想到自视甚高的褚承安,现在肯定在摧毁与月嬷嬷的信件,穆歆忍不住露出一个幸灾乐祸的笑容。

“你还记得文岳霖说大周两年内必有大乱吗?”褚承泽深谙徐徐图之的原则,顺着穆歆的意愿转移话题。

穆歆颔首:“她的语气极为笃定。你们猜测她是从未来回到了过去,有几分道理。”

怀虚道长对自然灾害的准确预测,对南疆战事的含糊警示,都可以说得通了。只是以一个人的短暂寿命来看,文岳霖估计没能活到有「蝴蝶效应」这一说法的未来。

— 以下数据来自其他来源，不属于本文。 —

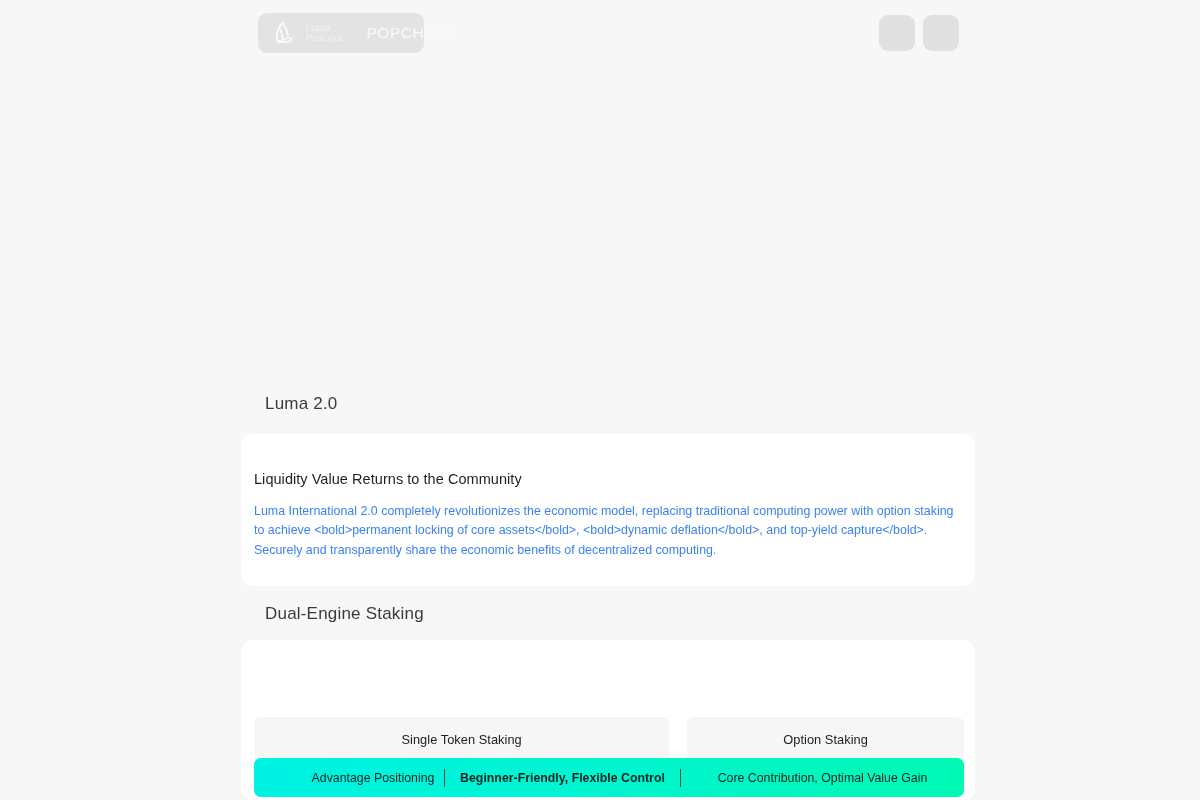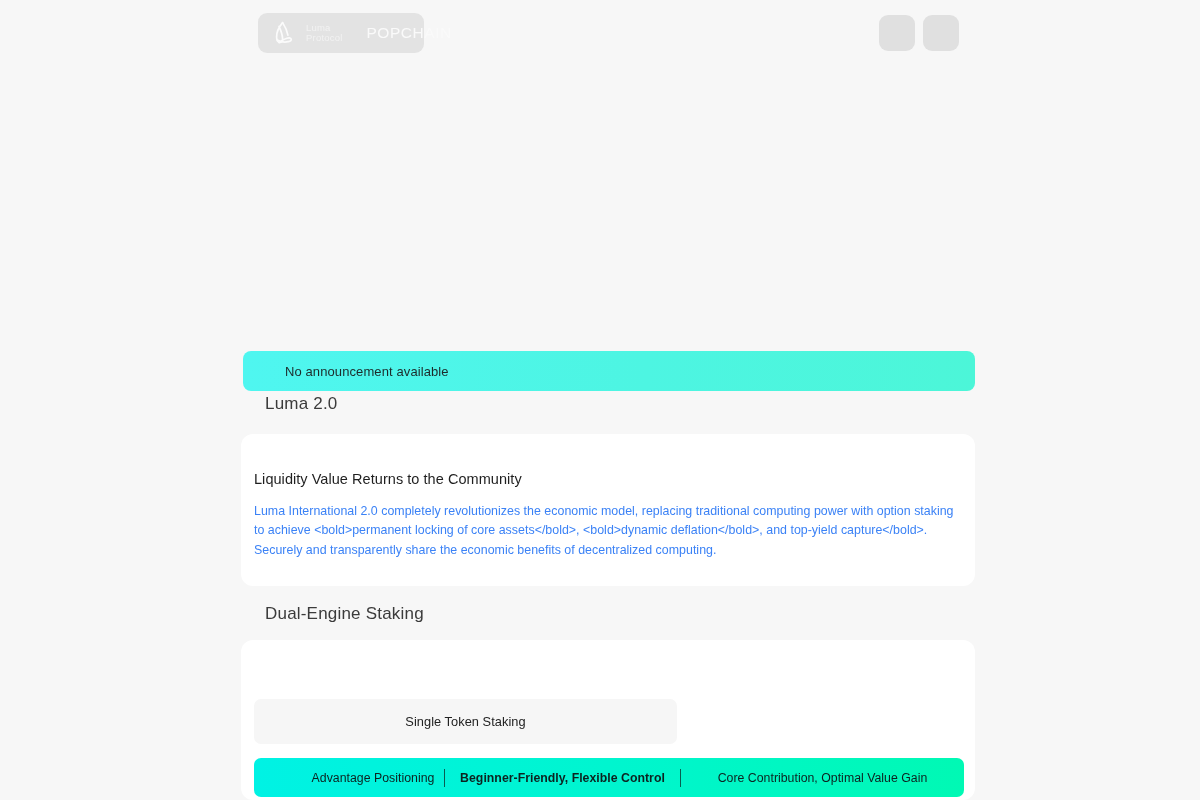"No announcement available" div.announcement { html: <div> <span></span> <span>No announcement available</span> </div> -> none }
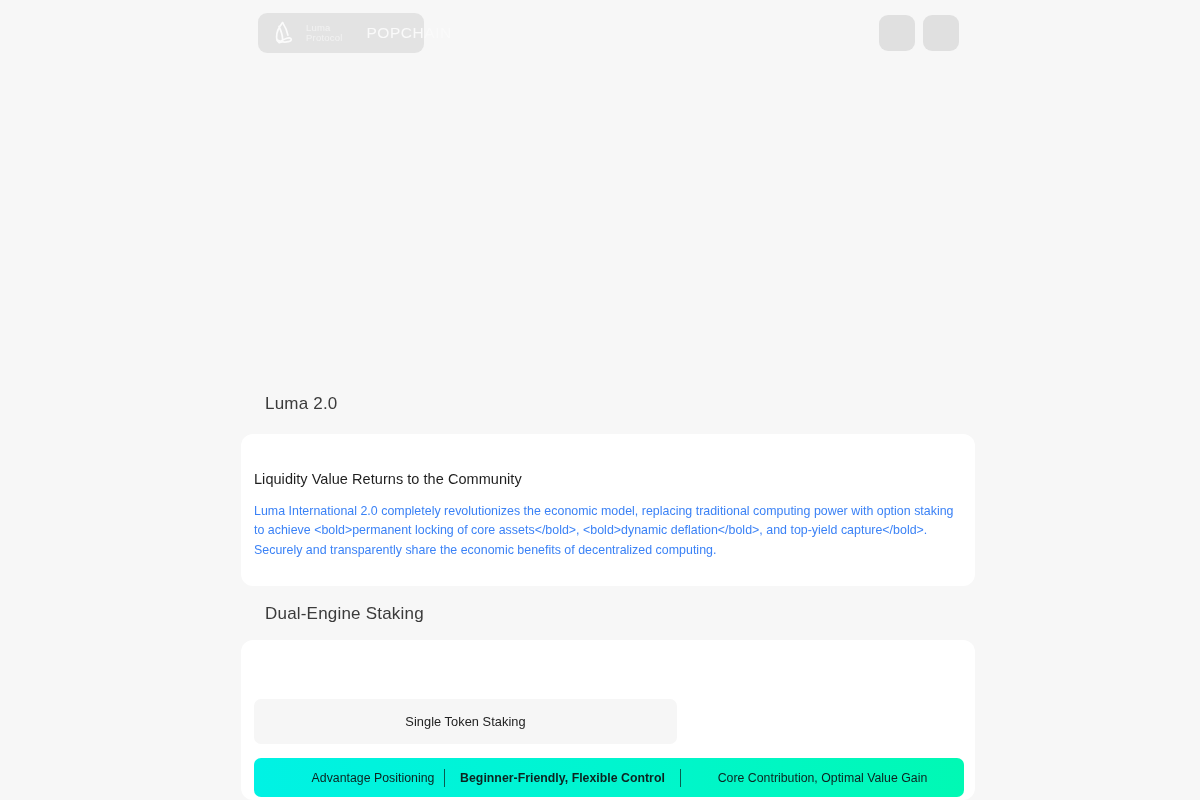"Single Token Staking" .tabs { top: 59px -> 77px }
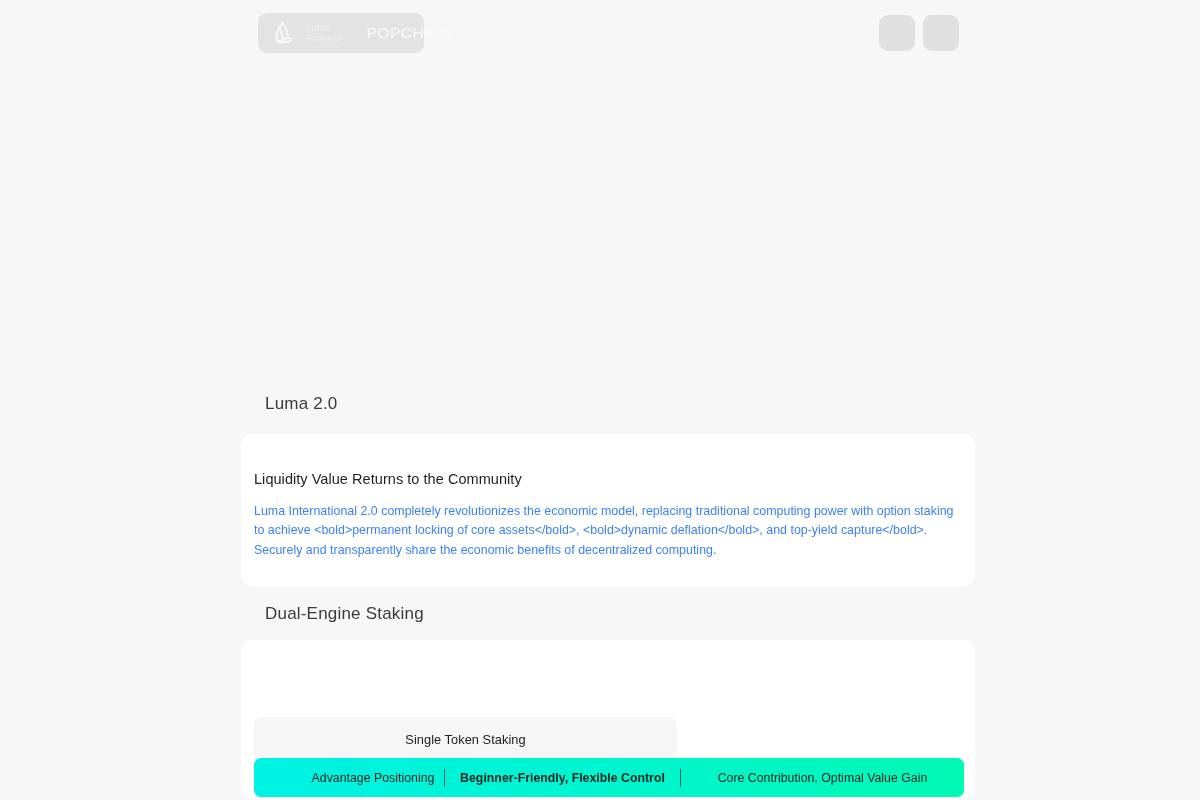"Option Staking" div.tab { html: none -> <div>Option Staking</div> }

否则她就该知道,有一个变数存在,可以触发多少个不同的走向。亘古不变的天灾就算了,人祸怎么可能一成不变。

褚承泽:“揽月楼的背后东家已经确定,是北蛮十一皇子的人。”

穆歆给褚承泽夹了一筷子炙烤羊肉,示意他继续。

穆歆在文岳霖上门挑衅那天,顺手给她种下了跟踪的草籽,以备不时之需。

没想到当天就有收获,文岳霖在离开穆府后很警惕地在城中绕了好几圈。

可惜功亏一篑的是,她离开揽月楼时。因为有人掩护,非常放心地直接回了文府。

这京城第一赌坊揽月楼,对穆歆而言有着非凡意义,那是她凭本事赚到第一个一万两的福地,印象格外深刻。